World’s most threatened ape Tapanuli orangutan at greater risk of extinction

World’s most threatened ape at risk of extinction: Tapanuli orangutan is struggling to survive after being driven into the mountains by hunters and deforestation

  • The Tapanuli orangutan lives in a small remote area of the Sumatra forests
  • They were pushed into that region by deforestation and human hunters
  • Researchers say they were once much more widespread and in lowland areas 

The world’s most threatened ape, the Tapanuli orangutan, is in greater danger of becoming extinct than previously thought due to deforestation, study finds. 

The rare primate species was only identified in 2017, with a small population of around 800 individuals living in the forests of North Sumatra in Indonesia.

Researchers now believe that their current habitat, which is restricted to mountain territory only, is not ideal for the creatures who live in disconnected groups.

A male Tapanuli orangutan (Andrew Walmsley)

The Tapanuli orangutan, scientific name Pongo tapanuliensis, currently occupies an area of about 1,000 square kilometres (386 sq miles) of upland forest.

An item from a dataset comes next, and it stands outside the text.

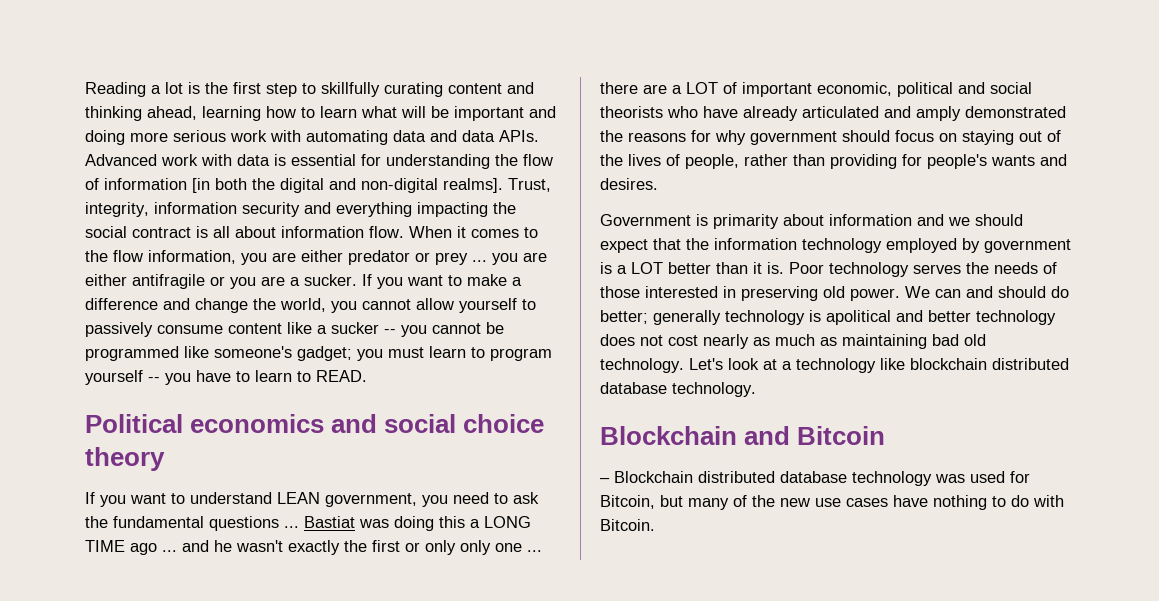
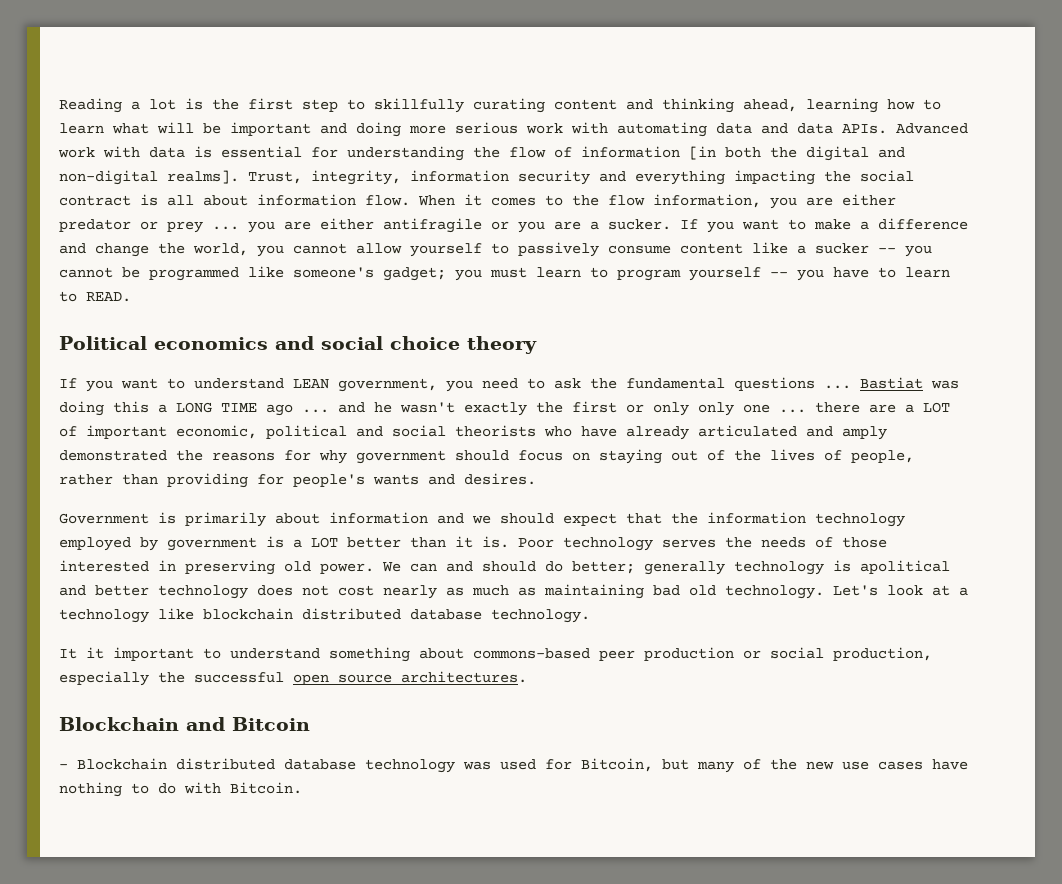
[713,214,779,229] primarity -> [185,512,266,527] primarily
(756, 389) none -> [59,647,932,662] [59,671,527,686] // It it important to understand something about commons-based peer production or social production, especially the successful open source architectures.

This is only 2.5 per cent of the 40,796sq km (15,751 sq miles) range these great apes occupied 130 years ago, according to the researchers. 

Professor Erik Meijaard, of the Durrell Institute of Conservation and Ecology, University of Kent, said previously scientists claimed these creatures were adapted to live in high elevations as they currently survive at 834 miles above sea level. 

‘Our study, however, indicates that the Tapanuli used to primarily inhabit in lowland forest areas, and that a combination of unsustainable hunting and forest fragmentation drove the species to extinction in those areas.’

The team calculated the historic distribution range of the orangutan species by looking at records from journal and newspaper archives.

Documentation unearthed by the researchers revealed that large parts of the forests in northern Sumatra had already been converted to smallholder agriculture in the 1930s, long before industrial-scale plantation developments began in the 1970s.

The researchers believe that a combination of deforestation and unsustainable hunting practices ‘likely drove various populations to the south, east and west of the current population to extinction’.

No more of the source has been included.